[Try it]
From the first line of the data through the line containing "- Resumatch is", return each line exactly.

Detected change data

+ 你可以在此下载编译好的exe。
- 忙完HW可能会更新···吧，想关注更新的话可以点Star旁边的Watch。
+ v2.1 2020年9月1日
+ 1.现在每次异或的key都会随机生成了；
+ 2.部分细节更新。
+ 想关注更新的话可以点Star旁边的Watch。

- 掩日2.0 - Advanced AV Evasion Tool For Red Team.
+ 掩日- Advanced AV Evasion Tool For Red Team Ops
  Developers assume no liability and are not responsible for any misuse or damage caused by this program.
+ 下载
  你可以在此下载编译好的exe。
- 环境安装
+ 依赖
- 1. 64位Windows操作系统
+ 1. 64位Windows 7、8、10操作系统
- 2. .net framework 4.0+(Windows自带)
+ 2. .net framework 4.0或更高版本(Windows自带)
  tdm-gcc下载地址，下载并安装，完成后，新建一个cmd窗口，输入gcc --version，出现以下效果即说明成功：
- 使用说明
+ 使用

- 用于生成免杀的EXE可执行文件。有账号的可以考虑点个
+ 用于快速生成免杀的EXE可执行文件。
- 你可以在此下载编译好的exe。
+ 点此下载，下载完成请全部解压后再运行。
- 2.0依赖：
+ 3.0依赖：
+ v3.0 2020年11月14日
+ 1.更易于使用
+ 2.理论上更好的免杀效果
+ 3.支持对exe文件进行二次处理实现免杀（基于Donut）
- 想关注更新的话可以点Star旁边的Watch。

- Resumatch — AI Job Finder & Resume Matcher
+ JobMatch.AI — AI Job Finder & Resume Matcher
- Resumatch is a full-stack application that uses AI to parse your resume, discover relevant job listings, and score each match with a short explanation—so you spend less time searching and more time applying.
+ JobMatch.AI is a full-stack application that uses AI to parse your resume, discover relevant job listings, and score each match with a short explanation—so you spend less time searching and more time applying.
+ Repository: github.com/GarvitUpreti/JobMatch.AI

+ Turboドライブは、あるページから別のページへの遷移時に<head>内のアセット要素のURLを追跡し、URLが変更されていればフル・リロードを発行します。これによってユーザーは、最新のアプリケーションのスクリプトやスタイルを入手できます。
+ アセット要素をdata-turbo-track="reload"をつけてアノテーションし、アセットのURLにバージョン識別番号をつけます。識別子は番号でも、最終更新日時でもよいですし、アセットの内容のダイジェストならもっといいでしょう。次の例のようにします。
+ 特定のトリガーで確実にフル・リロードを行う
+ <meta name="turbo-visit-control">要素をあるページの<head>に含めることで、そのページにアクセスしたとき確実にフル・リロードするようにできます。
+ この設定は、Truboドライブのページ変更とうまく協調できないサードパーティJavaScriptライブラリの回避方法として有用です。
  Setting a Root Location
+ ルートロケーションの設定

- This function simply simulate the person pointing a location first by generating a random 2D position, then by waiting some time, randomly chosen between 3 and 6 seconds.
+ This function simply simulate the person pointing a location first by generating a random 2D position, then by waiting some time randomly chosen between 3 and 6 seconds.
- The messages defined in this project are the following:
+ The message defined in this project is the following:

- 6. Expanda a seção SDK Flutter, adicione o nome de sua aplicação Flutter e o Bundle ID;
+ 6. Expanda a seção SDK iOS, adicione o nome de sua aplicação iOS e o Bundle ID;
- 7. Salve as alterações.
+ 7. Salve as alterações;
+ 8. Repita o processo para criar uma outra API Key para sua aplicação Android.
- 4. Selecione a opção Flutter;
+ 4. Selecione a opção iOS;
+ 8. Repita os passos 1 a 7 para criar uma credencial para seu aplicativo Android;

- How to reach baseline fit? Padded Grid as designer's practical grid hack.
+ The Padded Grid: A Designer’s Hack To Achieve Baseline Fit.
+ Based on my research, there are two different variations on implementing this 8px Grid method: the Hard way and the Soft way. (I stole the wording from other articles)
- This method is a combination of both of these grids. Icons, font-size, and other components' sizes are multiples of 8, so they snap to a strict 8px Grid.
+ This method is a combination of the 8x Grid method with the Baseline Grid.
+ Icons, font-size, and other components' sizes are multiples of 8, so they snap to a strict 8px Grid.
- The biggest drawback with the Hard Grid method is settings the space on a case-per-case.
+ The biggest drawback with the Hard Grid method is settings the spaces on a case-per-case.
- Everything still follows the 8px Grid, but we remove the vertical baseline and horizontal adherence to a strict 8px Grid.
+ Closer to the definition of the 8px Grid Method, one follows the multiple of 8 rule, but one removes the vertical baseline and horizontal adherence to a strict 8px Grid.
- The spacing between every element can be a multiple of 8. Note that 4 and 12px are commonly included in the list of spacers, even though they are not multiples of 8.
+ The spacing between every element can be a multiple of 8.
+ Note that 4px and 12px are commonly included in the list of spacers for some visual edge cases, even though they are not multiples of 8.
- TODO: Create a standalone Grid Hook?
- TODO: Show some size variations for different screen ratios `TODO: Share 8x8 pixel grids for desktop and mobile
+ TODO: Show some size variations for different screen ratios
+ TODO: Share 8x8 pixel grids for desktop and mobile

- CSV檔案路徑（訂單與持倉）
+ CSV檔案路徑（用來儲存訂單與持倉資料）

[Result of this task]
+ 你可以在此下载编译好的exe。
- 忙完HW可能会更新···吧，想关注更新的话可以点Star旁边的Watch。
+ v2.1 2020年9月1日
+ 1.现在每次异或的key都会随机生成了；
+ 2.部分细节更新。
+ 想关注更新的话可以点Star旁边的Watch。

- 掩日2.0 - Advanced AV Evasion Tool For Red Team.
+ 掩日- Advanced AV Evasion Tool For Red Team Ops
  Developers assume no liability and are not responsible for any misuse or damage caused by this program.
+ 下载
  你可以在此下载编译好的exe。
- 环境安装
+ 依赖
- 1. 64位Windows操作系统
+ 1. 64位Windows 7、8、10操作系统
- 2. .net framework 4.0+(Windows自带)
+ 2. .net framework 4.0或更高版本(Windows自带)
  tdm-gcc下载地址，下载并安装，完成后，新建一个cmd窗口，输入gcc --version，出现以下效果即说明成功：
- 使用说明
+ 使用

- 用于生成免杀的EXE可执行文件。有账号的可以考虑点个
+ 用于快速生成免杀的EXE可执行文件。
- 你可以在此下载编译好的exe。
+ 点此下载，下载完成请全部解压后再运行。
- 2.0依赖：
+ 3.0依赖：
+ v3.0 2020年11月14日
+ 1.更易于使用
+ 2.理论上更好的免杀效果
+ 3.支持对exe文件进行二次处理实现免杀（基于Donut）
- 想关注更新的话可以点Star旁边的Watch。

- Resumatch — AI Job Finder & Resume Matcher
+ JobMatch.AI — AI Job Finder & Resume Matcher
- Resumatch is a full-stack application that uses AI to parse your resume, discover relevant job listings, and score each match with a short explanation—so you spend less time searching and more time applying.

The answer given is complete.